Ricostruzione di Villa Tramontano in via Caccavello a Napoli, 1982

 

   

con Giancarlo Buontempo e Antonio Lavaggi

Il lotto, come è già documentato dalla pianta del Duca di Noja (1775), è segnato dalla “strada che porta al Castello” e dall’arrivo del Petraio; all’interesse per la caratterizzazione del luogo si aggiunge l’interesse per un edificio il cui impianto, databile tra il Seicento e il Settecento, appare generalmente conservato - di contro è radicalmente mutato il sistema di relazione poiché l’edificio, già inglobato nella maglia ottocentesca, sul fronte posteriore si rileva completamente ostruito dalle recenti sostituzioni edilizie.
 Le richieste formulate (24 alloggi, botteghe, garage, etc.) rendono impraticabile l’ipotesi di un restauro conservativo. D’altra parte una ristrutturazione più articolata che individui solo quelle parti più notevoli da conservare, è un’altra ipotesi difficile da realizzare, poiché l’edificio ha una continuità e una compattezza che non consentono quell’operazione di disaggregazione e riaggregazione tipica di questi interventi. La sostituzione e la riprogettazione appare quindi l’unica ipotesi realistica rispetto alle nuove esigenze - ma il valore del luogo e la “memoria” ritornano come temi della riprogettazione. In questo senso si comprende meglio la scelta più caratterizzante del progetto, nettamente diviso tra una parte principale, dove sono ripresi i moduli dell’attuale facciata orientata sul Petraio, e una parte  secondaria, arretrata sul filo stradale e segnata dal ritmo del caseggiato popolare.  Villa Tramontano, ormai reperto avulso dalla nuova realtà urbana, si trasforma in un caseggiato di edilizia economica e popolare: ma nel segno del rispetto e della comprensione del passato (e in questo caso anche della nostalgia).
 Dietro la “facciata” (dove viene recuperato il portone esistente) anche la tipologia dell’edificio è riorganizzata sulla citazione dell’impianto storico attraverso la riproposizione della sequenza androne, cortile, scala.
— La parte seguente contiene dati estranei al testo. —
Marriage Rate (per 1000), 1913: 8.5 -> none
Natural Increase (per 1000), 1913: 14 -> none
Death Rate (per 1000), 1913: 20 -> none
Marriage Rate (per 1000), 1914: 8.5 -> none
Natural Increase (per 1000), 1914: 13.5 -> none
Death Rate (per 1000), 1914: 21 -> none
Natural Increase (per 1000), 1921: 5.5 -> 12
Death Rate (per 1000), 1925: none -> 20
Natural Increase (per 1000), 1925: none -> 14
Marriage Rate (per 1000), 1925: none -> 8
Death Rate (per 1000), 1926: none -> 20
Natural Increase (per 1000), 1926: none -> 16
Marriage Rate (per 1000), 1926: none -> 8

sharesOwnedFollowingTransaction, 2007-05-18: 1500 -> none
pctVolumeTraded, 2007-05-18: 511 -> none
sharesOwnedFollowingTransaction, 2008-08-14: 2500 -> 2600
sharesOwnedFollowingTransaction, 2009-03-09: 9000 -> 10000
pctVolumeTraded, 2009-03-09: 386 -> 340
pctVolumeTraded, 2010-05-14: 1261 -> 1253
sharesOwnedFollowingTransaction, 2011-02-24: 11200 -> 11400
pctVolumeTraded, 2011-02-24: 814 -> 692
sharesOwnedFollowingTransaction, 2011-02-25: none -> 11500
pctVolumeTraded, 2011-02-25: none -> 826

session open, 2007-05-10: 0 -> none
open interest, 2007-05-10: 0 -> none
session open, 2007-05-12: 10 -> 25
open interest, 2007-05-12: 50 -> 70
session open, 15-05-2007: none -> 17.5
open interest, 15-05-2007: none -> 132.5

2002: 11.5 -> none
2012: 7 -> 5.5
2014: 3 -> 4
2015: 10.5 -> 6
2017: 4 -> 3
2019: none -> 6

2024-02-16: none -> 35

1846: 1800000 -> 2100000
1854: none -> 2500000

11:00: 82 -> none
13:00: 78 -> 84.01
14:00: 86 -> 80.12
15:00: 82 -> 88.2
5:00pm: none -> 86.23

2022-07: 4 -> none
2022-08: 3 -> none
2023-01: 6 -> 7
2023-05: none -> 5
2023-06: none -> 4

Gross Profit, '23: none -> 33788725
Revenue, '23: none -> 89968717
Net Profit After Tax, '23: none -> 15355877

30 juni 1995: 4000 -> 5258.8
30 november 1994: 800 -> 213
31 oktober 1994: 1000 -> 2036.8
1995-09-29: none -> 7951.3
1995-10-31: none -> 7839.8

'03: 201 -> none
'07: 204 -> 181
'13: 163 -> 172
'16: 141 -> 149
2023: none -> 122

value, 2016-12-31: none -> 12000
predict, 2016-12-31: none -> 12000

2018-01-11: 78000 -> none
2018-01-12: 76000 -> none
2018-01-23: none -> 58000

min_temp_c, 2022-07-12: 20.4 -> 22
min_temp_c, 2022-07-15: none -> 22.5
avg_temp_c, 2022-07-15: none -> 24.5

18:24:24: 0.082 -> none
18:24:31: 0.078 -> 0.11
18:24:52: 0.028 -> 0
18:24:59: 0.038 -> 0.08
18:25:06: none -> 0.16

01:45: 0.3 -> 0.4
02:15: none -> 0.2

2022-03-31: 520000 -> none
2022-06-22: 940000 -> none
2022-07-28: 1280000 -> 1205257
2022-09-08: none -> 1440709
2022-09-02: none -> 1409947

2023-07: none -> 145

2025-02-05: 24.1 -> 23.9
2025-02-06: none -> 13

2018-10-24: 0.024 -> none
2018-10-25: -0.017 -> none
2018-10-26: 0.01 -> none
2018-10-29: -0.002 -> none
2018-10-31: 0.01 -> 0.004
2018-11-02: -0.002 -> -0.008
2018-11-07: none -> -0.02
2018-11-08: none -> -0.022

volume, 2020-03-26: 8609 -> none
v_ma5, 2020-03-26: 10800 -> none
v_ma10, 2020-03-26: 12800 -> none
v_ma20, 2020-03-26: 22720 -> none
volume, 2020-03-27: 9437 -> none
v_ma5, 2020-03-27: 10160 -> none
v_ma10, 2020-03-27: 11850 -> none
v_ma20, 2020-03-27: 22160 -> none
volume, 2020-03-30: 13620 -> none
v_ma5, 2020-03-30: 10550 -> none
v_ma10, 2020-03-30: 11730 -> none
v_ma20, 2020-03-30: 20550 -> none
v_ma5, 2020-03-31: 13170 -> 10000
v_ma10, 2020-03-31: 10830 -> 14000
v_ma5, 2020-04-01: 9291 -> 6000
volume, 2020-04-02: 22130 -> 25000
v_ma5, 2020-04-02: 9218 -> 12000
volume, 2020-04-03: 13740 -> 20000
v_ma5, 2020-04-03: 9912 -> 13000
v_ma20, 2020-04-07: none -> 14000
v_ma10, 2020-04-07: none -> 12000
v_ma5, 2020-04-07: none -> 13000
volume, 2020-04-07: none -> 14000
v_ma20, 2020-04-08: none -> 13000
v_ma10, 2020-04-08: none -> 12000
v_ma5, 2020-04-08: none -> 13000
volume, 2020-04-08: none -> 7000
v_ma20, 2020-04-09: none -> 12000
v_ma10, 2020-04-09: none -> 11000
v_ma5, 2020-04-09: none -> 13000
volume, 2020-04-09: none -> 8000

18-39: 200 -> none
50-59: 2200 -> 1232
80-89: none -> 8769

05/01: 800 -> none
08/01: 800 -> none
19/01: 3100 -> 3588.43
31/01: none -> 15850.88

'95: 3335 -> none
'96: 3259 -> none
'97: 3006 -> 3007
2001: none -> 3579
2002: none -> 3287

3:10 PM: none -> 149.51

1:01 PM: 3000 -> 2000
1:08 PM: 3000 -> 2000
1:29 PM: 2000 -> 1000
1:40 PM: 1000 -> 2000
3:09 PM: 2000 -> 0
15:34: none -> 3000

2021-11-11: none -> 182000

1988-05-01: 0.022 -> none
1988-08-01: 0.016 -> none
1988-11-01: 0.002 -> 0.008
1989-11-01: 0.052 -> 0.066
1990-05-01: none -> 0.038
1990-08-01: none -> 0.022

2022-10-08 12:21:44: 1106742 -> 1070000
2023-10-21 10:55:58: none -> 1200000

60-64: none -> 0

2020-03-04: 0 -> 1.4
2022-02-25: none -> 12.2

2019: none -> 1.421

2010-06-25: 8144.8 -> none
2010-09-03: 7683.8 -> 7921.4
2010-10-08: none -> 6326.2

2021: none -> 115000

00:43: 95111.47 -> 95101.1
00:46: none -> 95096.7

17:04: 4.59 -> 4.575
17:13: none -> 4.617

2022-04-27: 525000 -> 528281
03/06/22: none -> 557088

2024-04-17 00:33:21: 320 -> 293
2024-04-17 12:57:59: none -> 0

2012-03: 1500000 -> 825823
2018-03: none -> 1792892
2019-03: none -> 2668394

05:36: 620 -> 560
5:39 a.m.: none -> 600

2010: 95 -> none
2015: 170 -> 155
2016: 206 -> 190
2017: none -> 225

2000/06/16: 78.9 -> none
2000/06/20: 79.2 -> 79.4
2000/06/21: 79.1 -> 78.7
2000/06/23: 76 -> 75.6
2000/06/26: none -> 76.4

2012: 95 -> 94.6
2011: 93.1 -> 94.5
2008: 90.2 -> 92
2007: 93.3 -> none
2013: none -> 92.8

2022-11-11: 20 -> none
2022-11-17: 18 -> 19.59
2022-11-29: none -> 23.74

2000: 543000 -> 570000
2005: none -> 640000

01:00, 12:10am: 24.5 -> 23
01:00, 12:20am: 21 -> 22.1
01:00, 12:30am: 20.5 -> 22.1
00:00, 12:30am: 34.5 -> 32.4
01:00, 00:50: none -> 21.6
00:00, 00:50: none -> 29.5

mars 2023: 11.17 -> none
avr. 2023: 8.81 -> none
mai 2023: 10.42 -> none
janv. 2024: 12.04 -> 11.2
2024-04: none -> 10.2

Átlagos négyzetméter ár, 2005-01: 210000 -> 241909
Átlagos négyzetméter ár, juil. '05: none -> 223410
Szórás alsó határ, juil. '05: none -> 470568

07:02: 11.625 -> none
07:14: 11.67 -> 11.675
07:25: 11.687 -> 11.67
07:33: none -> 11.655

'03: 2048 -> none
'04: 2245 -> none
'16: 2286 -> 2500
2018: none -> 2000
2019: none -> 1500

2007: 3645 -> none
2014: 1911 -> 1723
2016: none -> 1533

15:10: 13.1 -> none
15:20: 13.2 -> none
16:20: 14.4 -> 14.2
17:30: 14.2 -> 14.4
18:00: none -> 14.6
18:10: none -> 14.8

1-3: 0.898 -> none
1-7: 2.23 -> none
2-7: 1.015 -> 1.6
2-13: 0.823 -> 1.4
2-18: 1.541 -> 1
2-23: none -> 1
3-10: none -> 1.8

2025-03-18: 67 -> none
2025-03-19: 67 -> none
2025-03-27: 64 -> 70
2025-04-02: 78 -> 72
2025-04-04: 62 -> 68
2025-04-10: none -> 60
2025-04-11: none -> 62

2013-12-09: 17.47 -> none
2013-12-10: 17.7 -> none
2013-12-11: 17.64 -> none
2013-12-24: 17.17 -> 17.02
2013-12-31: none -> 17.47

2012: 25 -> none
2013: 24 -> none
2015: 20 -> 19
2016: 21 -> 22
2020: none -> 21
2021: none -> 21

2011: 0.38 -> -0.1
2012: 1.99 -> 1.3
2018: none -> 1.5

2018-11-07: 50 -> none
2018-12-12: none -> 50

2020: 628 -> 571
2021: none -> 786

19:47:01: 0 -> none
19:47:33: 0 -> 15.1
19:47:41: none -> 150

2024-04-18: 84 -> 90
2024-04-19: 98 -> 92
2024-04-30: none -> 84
Coerentemente le due parti del progetto ricevono una diversa definizione: intonacate e tinteggiate le spaziature della facciata “principale”, appena segnata dalle fasce marcapiano, parte basamentale rivestita con pannelli che ripetono il modulo del bugnato, finestre raggruppate in modo da riproporre la sequenza dell’edificio antico (due piani più piano rialzato e soprelevazione); interruzione della cortina e arretramento dell’ala “nuova”, dopo l’angolo che disegna la strada, cortina in tufo a vista, balconcini aggettanti secondo il modulo tipico di una casa popolare del dopoguerra.